<h1>Training and Using ML Models in minutes, without a Maths PhD</h1>

# Intro to this journey..

This journey takes ideas from the excellent videos at [Practical Deep Learning for Coders](https://course.fast.ai/)..

In this journey, we will be using:
- [Jupyter Labs](https://jupyter.org/) (A next-generation notebook/tutorial interface) to 
- [Hugging Face](https://huggingface.co/docs/hub/index) (The Hugging Face Hub is a platform with over 600k models, 75k datasets, and 150k demo apps (Spaces), all open source and publicly available, in an online platform where people can easily collaborate and build ML together.)
- [Gradio](https://www.gradio.app/) (Gradio is the fastest way to demo your machine learning model with a friendly web interface so that anyone can use it, anywhere!)
- [DuckDuckGo](https://duckduckgo.com/) (A search engine with simple API)

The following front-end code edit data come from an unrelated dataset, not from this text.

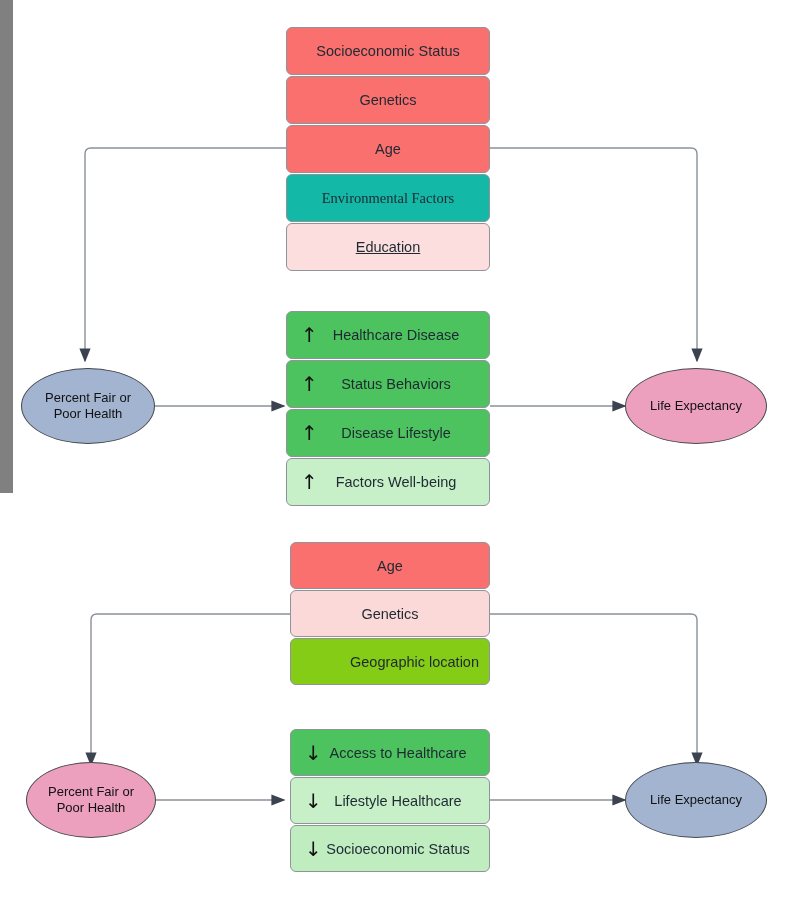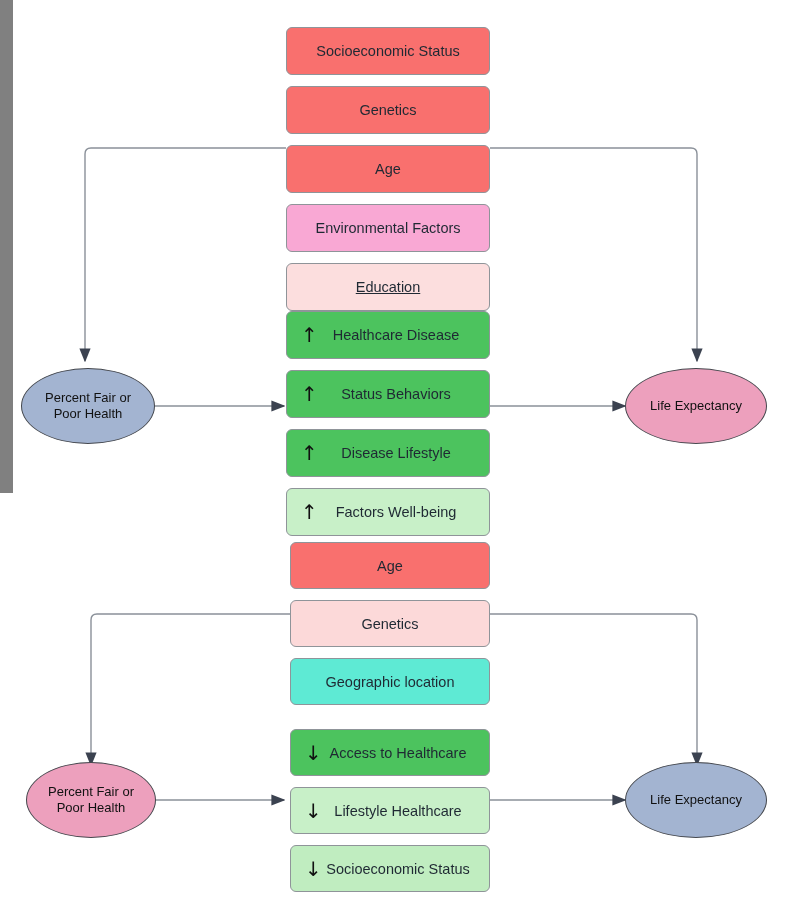"Socioeconomic Status" .node-stack { gap: 12px -> 2px }
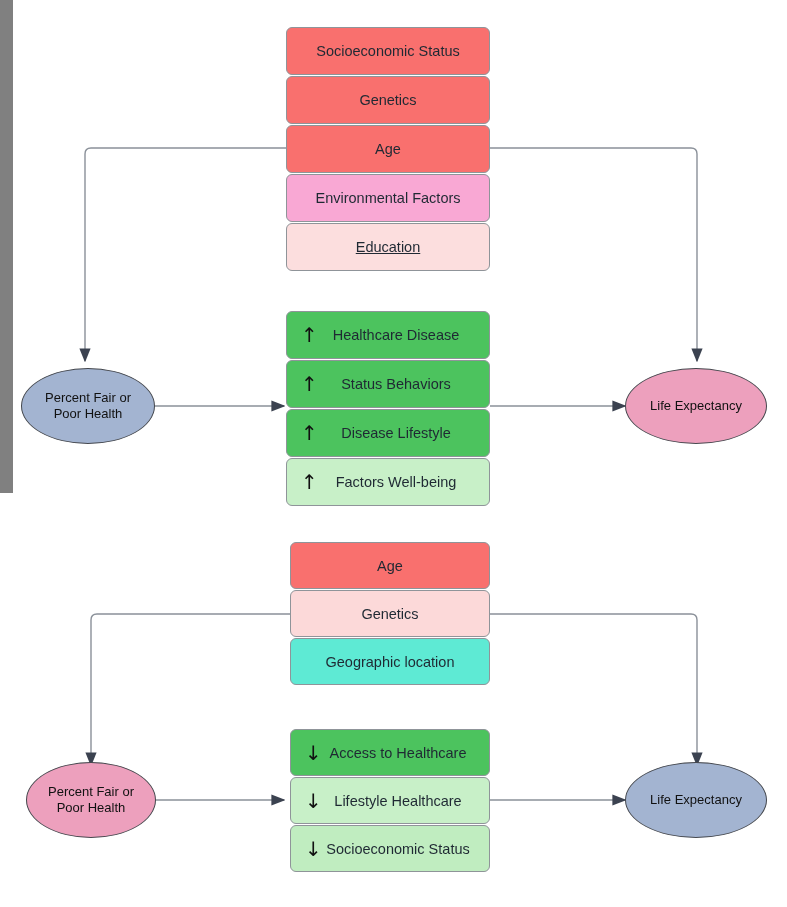"Environmental Factors" div.node-box { background: #f9a8d4 -> #14b8a6; font-family: none -> Liberation Serif, serif }
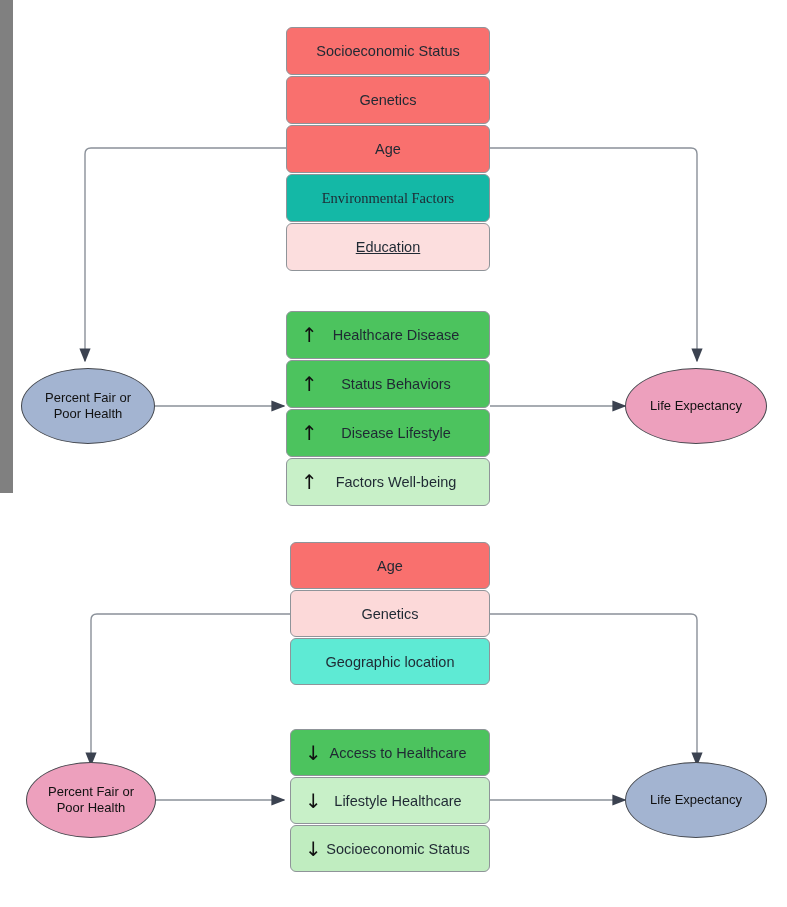"Geographic location" div.node-box { background: #5eead4 -> #84cc16; justify-content: none -> flex-end }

# .. to see how easy it is to adapt ML Models to your business requirement.  

We will:

- try some ML models, requiring 2 lines of python code to call each one..
- find a model that is close to what we need but needs extra training
- "further train" or "fine-tune" it, to create our own model 
- use our new model in a variety of ways
  - via python API, via CURL, via a website

# Prerequisites to follow this journey yourself:

- install python: https://www.python.org  
- install and launch Jupyter Labs: https://jupyter.org/install
- create an account on Hugging Face: https://huggingface.co/docs/hub/index
- install Git: https://git-scm.com/book/en/v2/Getting-Started-Installing-Git
- git clone https://github.com/kennylomax/aiwarmups.git
- cd aiwarmups
- pip install nbclassic
- jupyter nbclassic hackAIthonWarmup2_0.ipynb

# A Top Tip from an ML Newbie to get started ..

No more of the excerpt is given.